Harris juga menyoroti pentingnya menjadikan masjid sebagai basis ekonomi umat. Menurutnya, melalui pengelolaan yang profesional, masjid dapat menjadi wadah pengembangan usaha mikro berbasis syariah, pelatihan wirausaha, hingga kegiatan sosial produktif. “Masjid bisa menjadi pusat pemberdayaan ekonomi umat. Banyak potensi yang bisa digerakkan dari sini untuk membantu kesejahteraan masyarakat,” tambahnya.

Acara peresmian berlangsung penuh khidmat. Usai sambutan, kegiatan dilanjutkan dengan doa bersama dan tausiyah singkat dari tokoh agama setempat yang mengajak masyarakat menjaga persatuan dan kedamaian.
Selain itu, peresmian Masjid Darul Muqomah juga menjadi ajang silaturahmi antara pemerintah daerah dan masyarakat. Warga tampak antusias menyambut kedatangan pejabat Pemkot yang turut menyapa satu per satu jamaah.
Beberapa warga mengaku bangga dengan kehadiran Wawali di tengah-tengah mereka. Bagi mereka, kehadiran pemerintah merupakan bentuk perhatian terhadap kehidupan keagamaan di tingkat akar rumput.
“Senang sekali rasanya, pemerintah hadir langsung dalam peresmian ini. Kami jadi merasa diperhatikan,” ujar salah satu warga setempat.
Wawali Harris menutup sambutannya dengan pesan agar pengurus masjid menjaga keindahan, kebersihan, dan ketertiban dalam mengelola rumah ibadah.
Ia juga mengingatkan agar kegiatan masjid terus berkembang, tidak berhenti hanya pada aktivitas keagamaan semata.
“Mari jadikan Masjid Darul Muqomah ini sebagai simbol syiar Islam dan pusat kemaslahatan umat.
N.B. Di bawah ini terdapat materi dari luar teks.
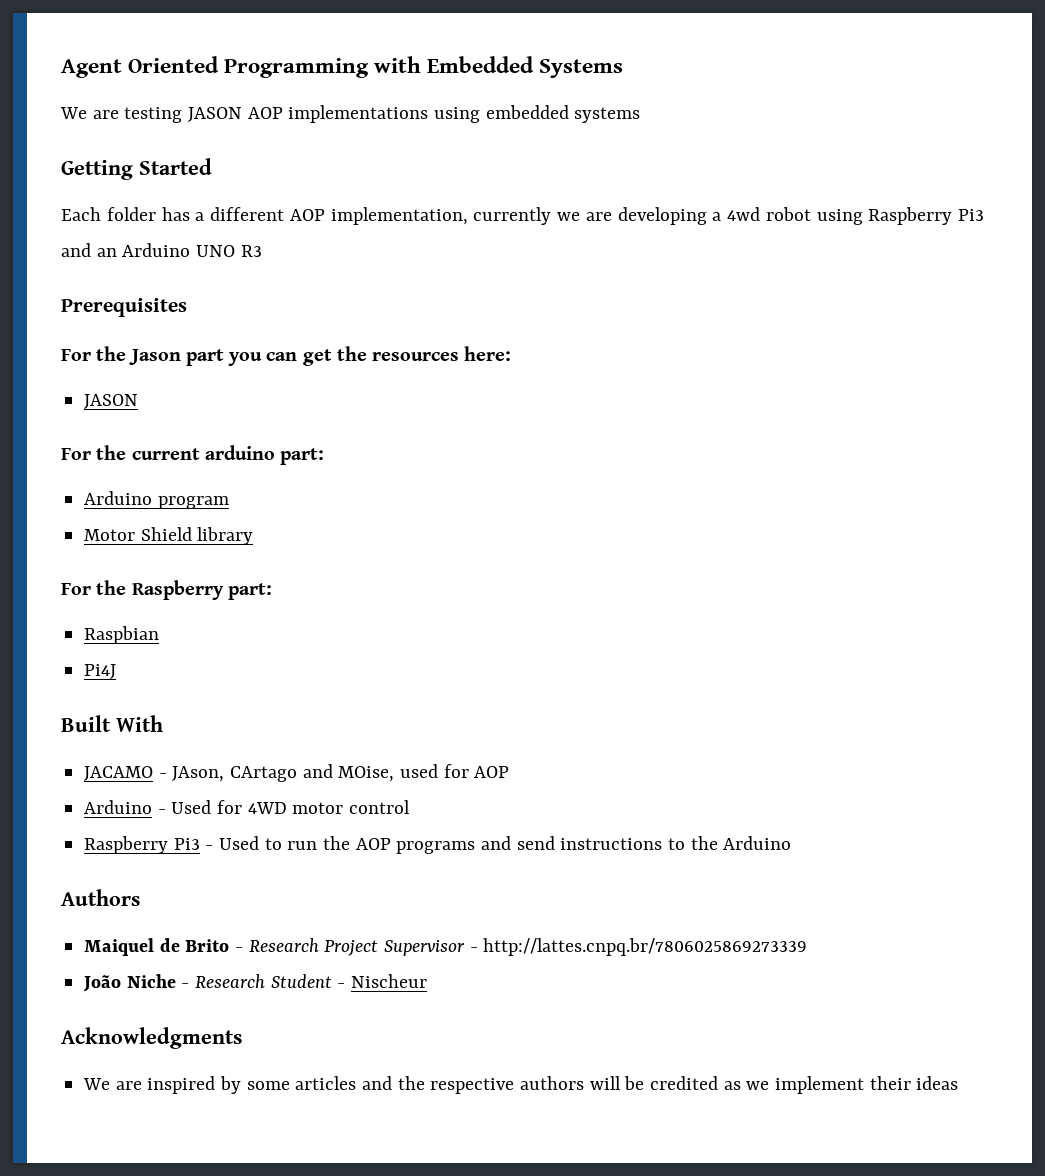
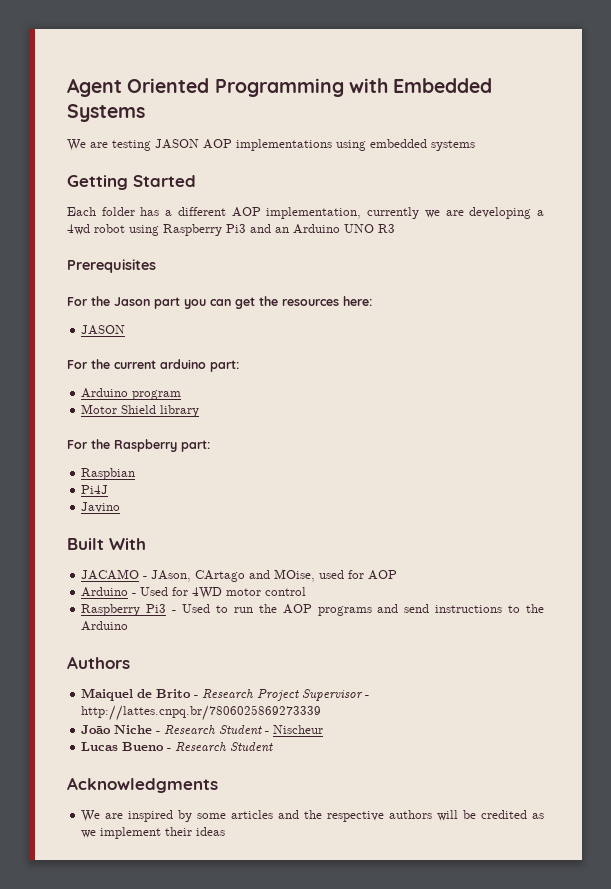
(117, 671) none -> [81,502,121,513] // Javino
(428, 981) none -> [81,742,274,752] // Lucas Bueno - Research Student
Dari sini, kita bisa membangun masyarakat yang berakhlak, berdaya, dan saling menebar kebaikan,” pungkasnya.
Peresmian masjid ini diharapkan menjadi inspirasi bagi wilayah lain di Kota Bekasi untuk terus memperkuat peran masjid dalam pembangunan masyarakat yang religius dan sejahtera.
Dengan dukungan pemerintah dan partisipasi aktif warga, masjid diharapkan menjadi titik awal kemajuan peradaban umat di Kota Bekasi.